The structure is hollow, the wall that swallows him no more than one or two feet thick. He passes through it in less than a second to find himself inside what seems to be a large translucent chamber. The momentum of his “fall” carries him some fifty or sixty feet, all the way to the far side of the monolith. Once more his feet meet firmly on its surface, except now on the inside. In here, the walls of the structure are like windows, giving him a perfect view of the crater. Where the monolith and the moon intersect, he sees a black plinth rising from the floor, like a model of the larger structure. He turns around and finds himself staring directly at the immensity of Mars itself, as if he might simply walk all the way down to the planet’s surface.
What is this place?
He turns and starts to walk back toward the floor of the chamber, his sense of up and down now utterly confused. Embedded in the chamber’s base are pictograms reminiscent of Egyptian hieroglyphs. There is a logic to the images and he feels he might make sense of them if he had more time. He steps off the wall and onto the floor. To his surprise, the base of the chamber, like the moon itself, has almost no gravity. Like it’s inside the monolith but not a part of it.
He starts to shuffle his way closer to the plinth. When he is no more than a few steps away, a three-dimensional movie begins to play all around him. A blue-green planet the size of a truck wheel floats before him, turning slowly, no more than an arm’s length away. He reaches out and his glove passes straight through it. He sees oceans, clouds and polar ice caps. It could almost be Earth, except he knows it’s not. The land masses are unrecognizable. Something amazing and terrible is happening to the planet — asteroids of increasing size begin crashing down upon its surface.

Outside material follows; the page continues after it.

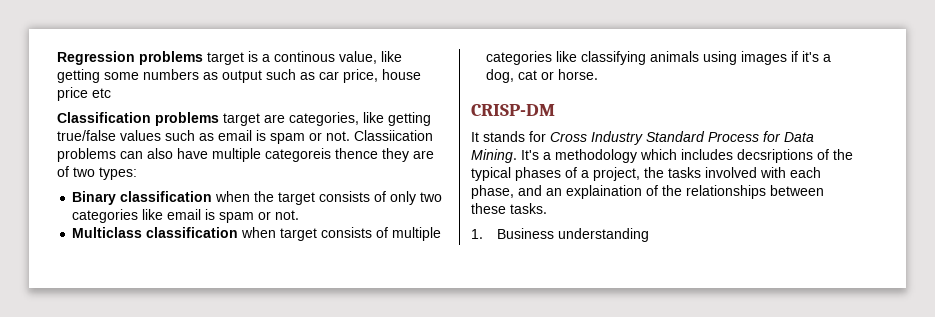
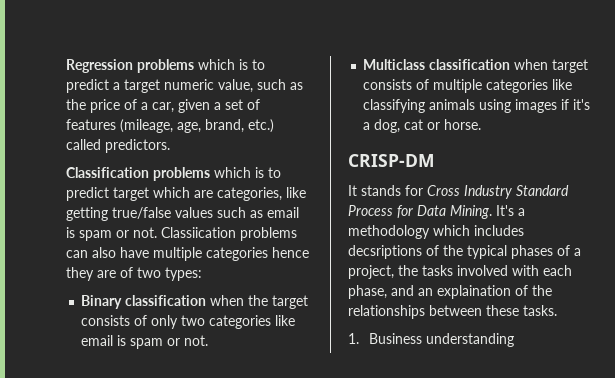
[207,51,402,65] [57,69,421,83] [57,87,111,101] [57,112,260,126] target is a continous value, like getting some numbers as output such as car price, house price etc // Classification problems target -> [198,59,265,70] [66,79,303,93] [66,99,260,113] [66,119,274,133] [66,139,170,153] [66,167,281,181] [66,187,190,201] which is to predict a target numeric value, such as the price of a car, given a set of features (mileage, age, brand, etc.) called predictors. // Classification problems which is to predict target which
[265,148,378,162] categoreis thence -> [206,247,309,261] categories hence

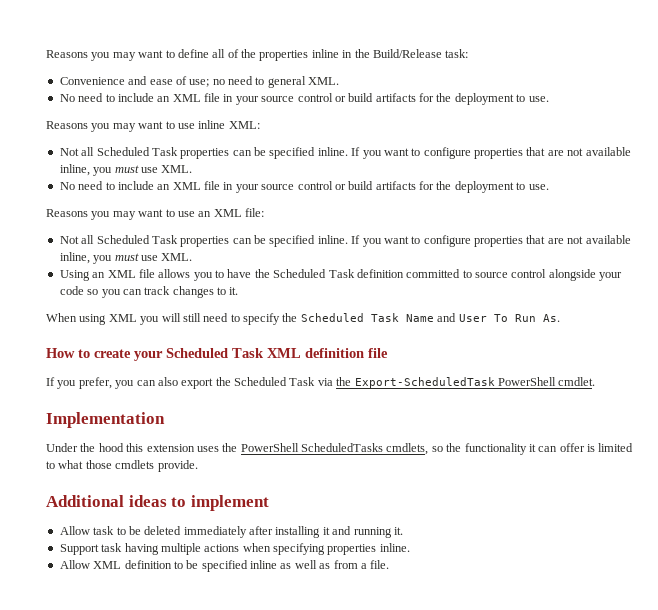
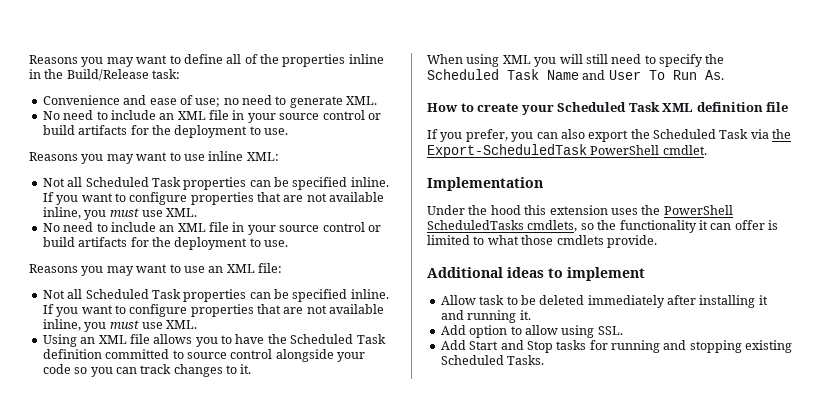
[267,76,306,88] general -> [289,96,343,108] generate
[59,543,410,555] [59,560,390,572] Support task having multiple actions when specifying properties inline. // Allow XML definition to be specified inline as well as from a file. -> [440,325,623,338] [440,340,793,353] [440,355,545,365] Add option to allow using SSL. // Add Start and Stop tasks for running and stopping existing Scheduled Tasks.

Some of the projectiles burn up in its atmosphere, but many make it all the way to the surface. Their impacts cause increasingly catastrophic levels of destruction. Finally, there is an explosion terrible enough to consume the planet’s atmosphere and it’s like the air itself is on fire. Dark clouds surround the surface and lightning crackles through the clouds, until another massive explosion tears the atmosphere apart. Clouds of fiery gas tear away into space like layers from an onion. The planet’s surface is fractured by violent seismic upheavals of such a magnitude it would surely destroy anything alive on the surface.
When the smoke finally clears, all that is left is a red world of dust. The planet Mars as it is now known to everyone on Earth, a deadly world of rock and ash newly freed from its outer living shell.
The image dissolves, leaving Borman alone in the room. Now the plinth is alive. The focal point in the chamber, its black surface still solid, is a TV screen of rippling quicksilver. He moves toward it and notices what looks like a touch pad on top of it, tilted up at him like an invitation. On the top of the touchpad is an indentation in the shape of a human hand. He tries to get a glove to it, but it’s just out of easy reach. He feels like a child grasping reaching for a sweet jar. Finally, he jumps for it, but only succeeds in throwing himself into open freefall above the plinth. He floats all the way to the roof of the chamber.